→ PROVIDED DATA:
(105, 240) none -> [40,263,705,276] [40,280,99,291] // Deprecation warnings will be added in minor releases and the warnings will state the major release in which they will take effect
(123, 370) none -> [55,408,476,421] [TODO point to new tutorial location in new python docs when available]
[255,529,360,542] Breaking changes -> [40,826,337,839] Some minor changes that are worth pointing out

* * *

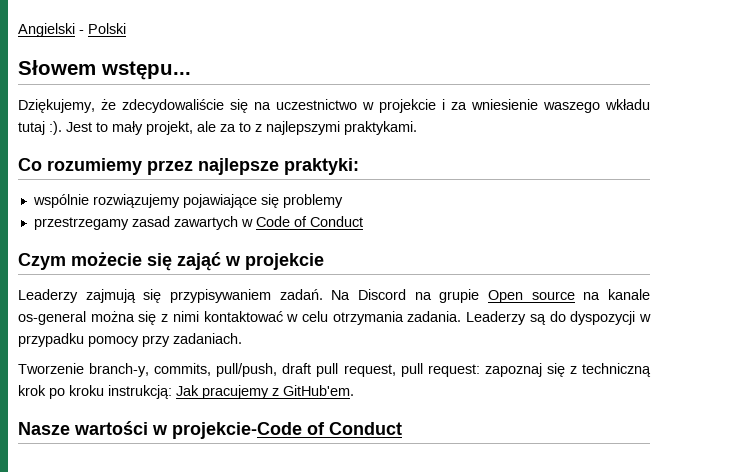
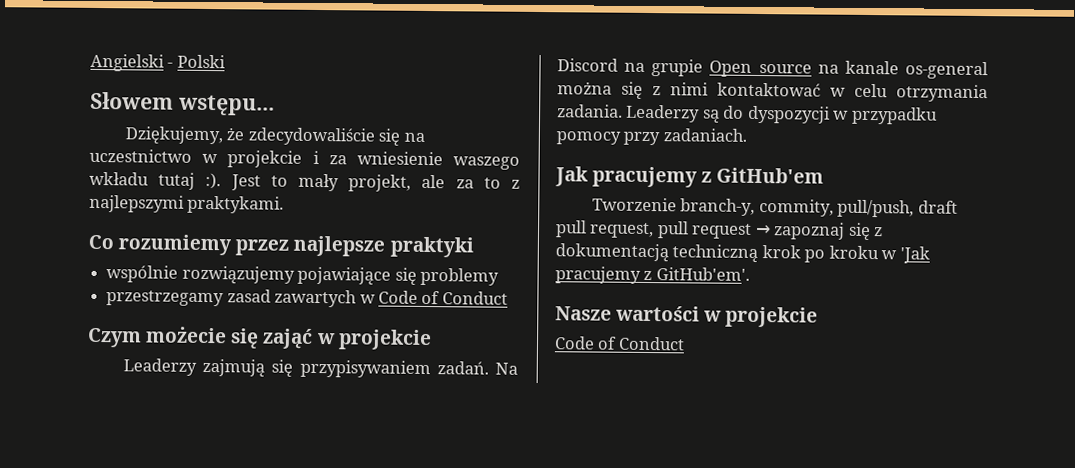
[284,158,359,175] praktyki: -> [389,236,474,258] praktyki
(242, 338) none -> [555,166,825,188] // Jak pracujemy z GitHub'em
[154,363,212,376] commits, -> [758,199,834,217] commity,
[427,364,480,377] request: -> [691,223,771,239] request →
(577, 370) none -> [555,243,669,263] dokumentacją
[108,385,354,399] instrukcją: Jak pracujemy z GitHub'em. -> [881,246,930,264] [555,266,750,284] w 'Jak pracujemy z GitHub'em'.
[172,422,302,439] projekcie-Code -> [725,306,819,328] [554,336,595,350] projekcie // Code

→ EXERCISE GOAL: Take the entries above and return only the lines from the one with "(105, 240) none" to the one with "[255,529,360,542] Breaking changes", both included, unchanged.

→ ANSWER BELOW:
(105, 240) none -> [40,263,705,276] [40,280,99,291] // Deprecation warnings will be added in minor releases and the warnings will state the major release in which they will take effect
(123, 370) none -> [55,408,476,421] [TODO point to new tutorial location in new python docs when available]
[255,529,360,542] Breaking changes -> [40,826,337,839] Some minor changes that are worth pointing out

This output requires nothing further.